Chronique d’une bavure ordinaire

Notre envoyé spécial au commissariat du 18e témoigne

Le mardi 22 mai 2007

(Article paru dans le Monde Libertaire)

Tout débute par un rancart à l’appel de certaines organisations antifascistes à la place Saint-Michel, à Paris, pour contrer quelques hooligans et néonazis qui dédient cette journée du 9 mai à pleurer leurs morts tués par les flics.

Trois cents personnes arrivent ce soir là, à 19 h 30, sur la place et apprennent avec surprise l’annulation de cette manif par les organisateurs.

Le climat qui régnait à Paris ces derniers jours laissait présageait de la suite. Certains se dispersent, mais plus de la moitié restent tout de même sur place, hagards et ne comprenant pas pourquoi les festivités s’arrêtaient déjà.

À 20 heures environ, un mouvement spontané de foule fait route vers Port-Royal, où sont, de sources sûres les quelques fachos, cibles du courroux des manifestants. Direction une souricière. Nous voilà encerclés par les forces de l’ordre. Devant, les gardes mobiles, derrière, des CRS. Et tous embarqués ! À 21 h 30, l’ensemble des manifestants croupit dans un car de flic, ou en est à faire la queue pour une fouille sommaire.

Comme à chaque fois, l’attente est longue dans les cars, l’ambiance n’est pas mauvaise. Aucune rébellion, aucune violence, aucune dégradation ne nous est reprochable. On s’attend donc à un contrôle d’identité classique et une sortie quatre heures après (soit 0 h 30 maximum selon la loi).

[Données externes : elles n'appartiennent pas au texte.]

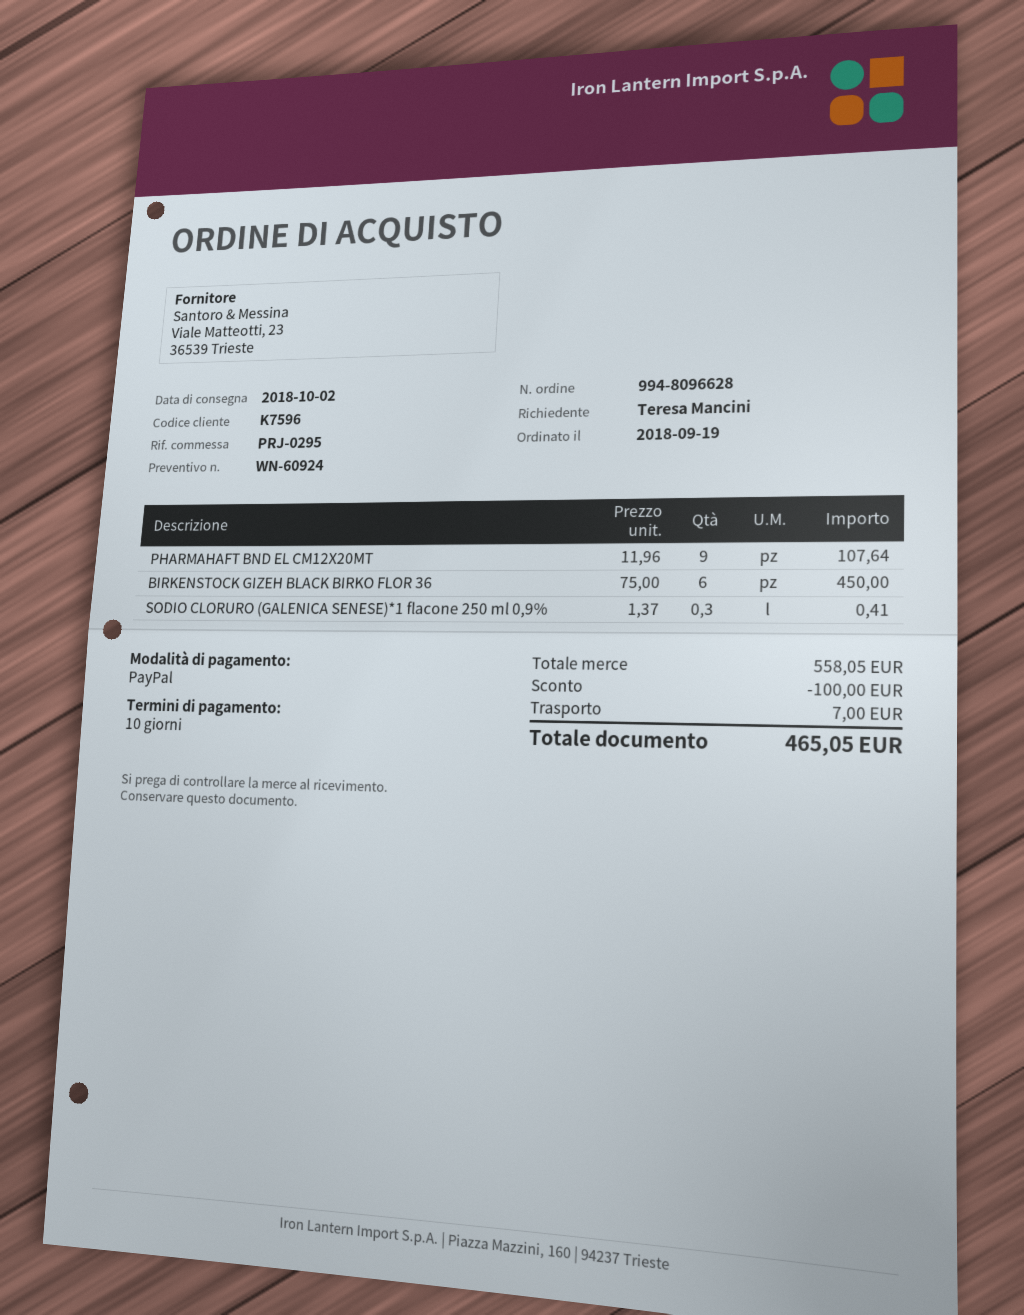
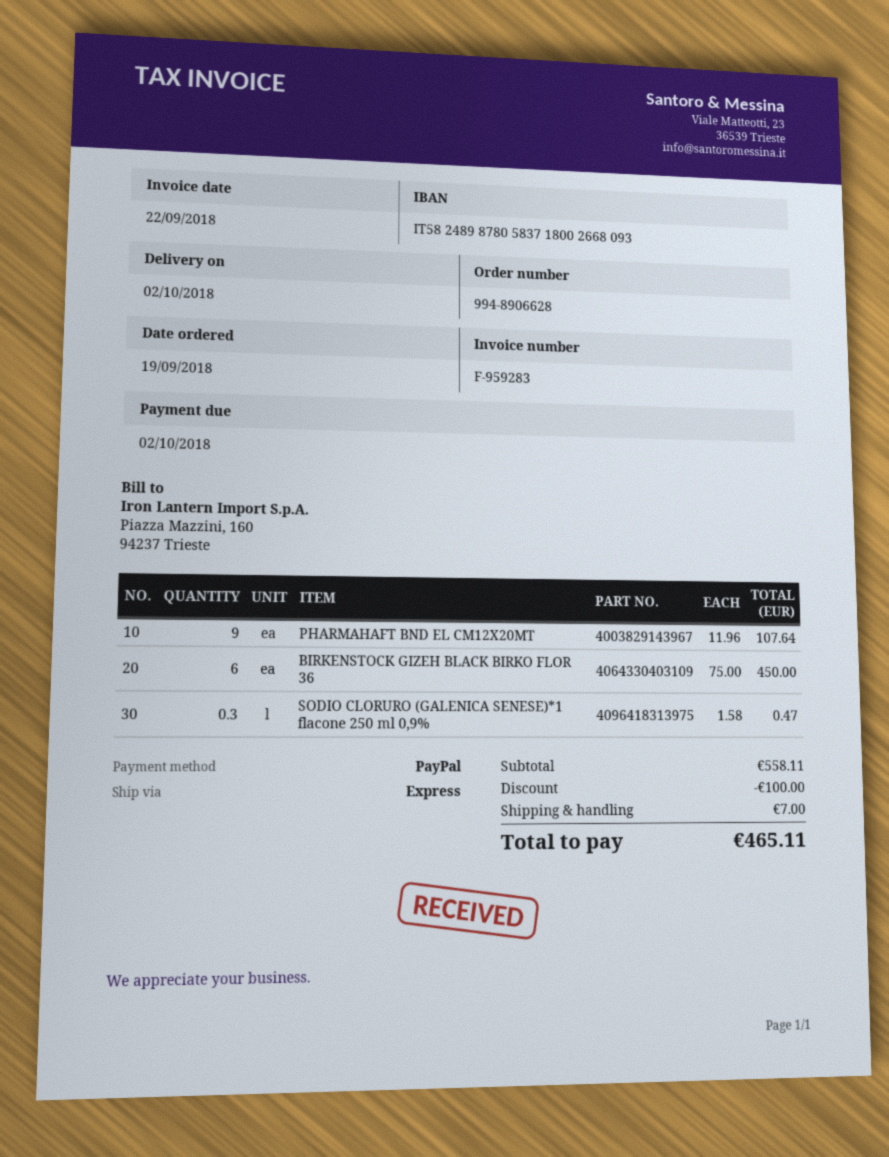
order number: 994-8096628 -> 994-8906628
SODIO CLORURO (GALENICA SENESE)*1 flacone 250 ml 0,9%: 0.3 x 1.37 = 0.41 -> 0.3 x 1.58 = 0.47
subtotal: 558.05 -> 558.11
total: 465.05 -> 465.11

Arrivée au commissariat de la rue de Clignancourt. Déjà les menaces fusent : certains condés s’excitent mutuellement et se choisissent des cibles alors que nous sommes en cage. Une quarantaine dans ma cellule, nous sommes séparés sur le critère de nos sexes, la possession ou non de nos papiers.

Minuit. Voilà 3 h 30 que nous sommes incarcérés. Ca devient long et il semble que les poulets ne soient pas prêt à nous laisser sortir. Arrivent les « membres » du dernier car. Les yeux rouges… On apprend que le panier a salade a été vaporisé deux fois de gaz lacrymo, pour faire mieux mariner les quelques manifestants qui y restaient.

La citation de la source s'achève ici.